▶ [Task objective]:
Without pictures, retype the following entries exactly.

*** Opening Listed records ***

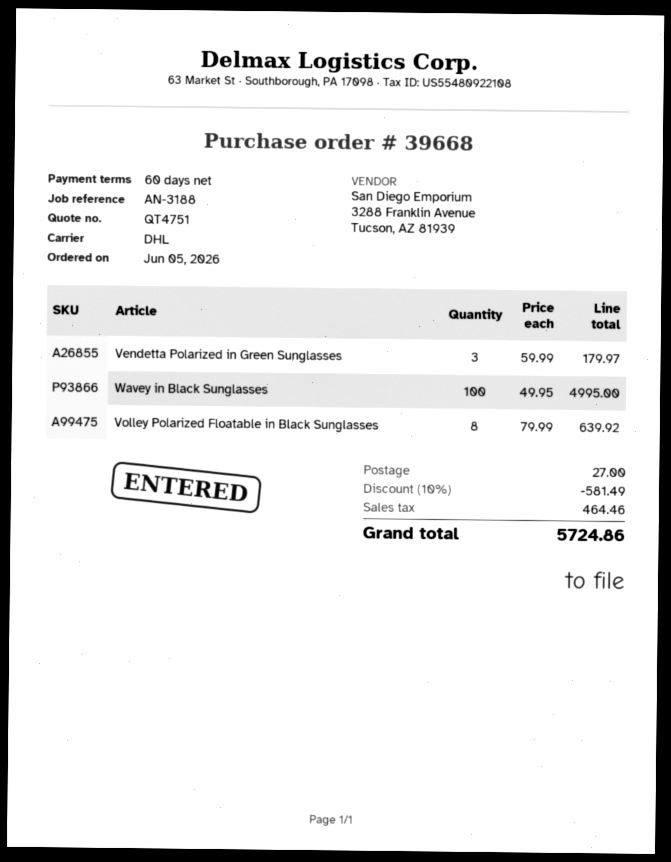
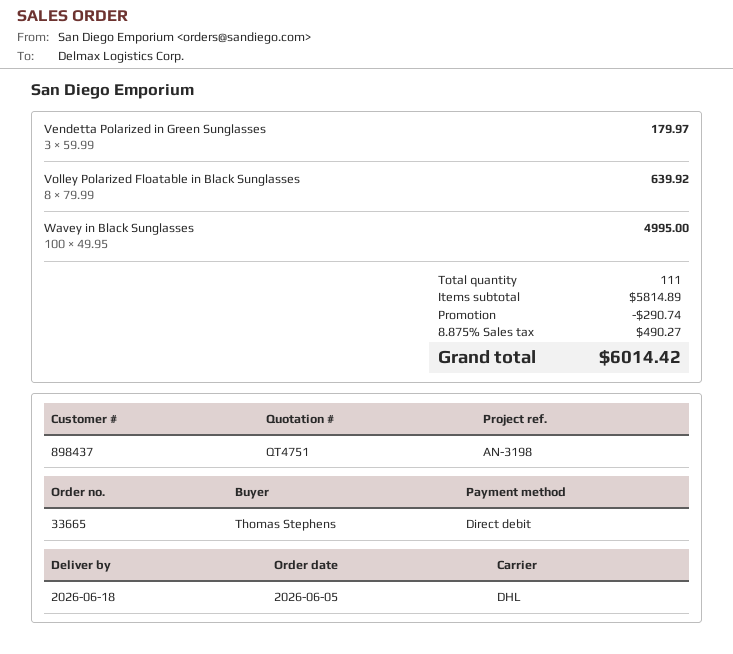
order number: 39668 -> 33665
reference: AN-3188 -> AN-3198
discount: 581.49 -> 290.74
shipping: 27.00 -> none
tax: 464.46 -> 490.27
total: 5724.86 -> 6014.42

*** Closing Listed records ***

▶ [Solution]:
order number: 39668 -> 33665
reference: AN-3188 -> AN-3198
discount: 581.49 -> 290.74
shipping: 27.00 -> none
tax: 464.46 -> 490.27
total: 5724.86 -> 6014.42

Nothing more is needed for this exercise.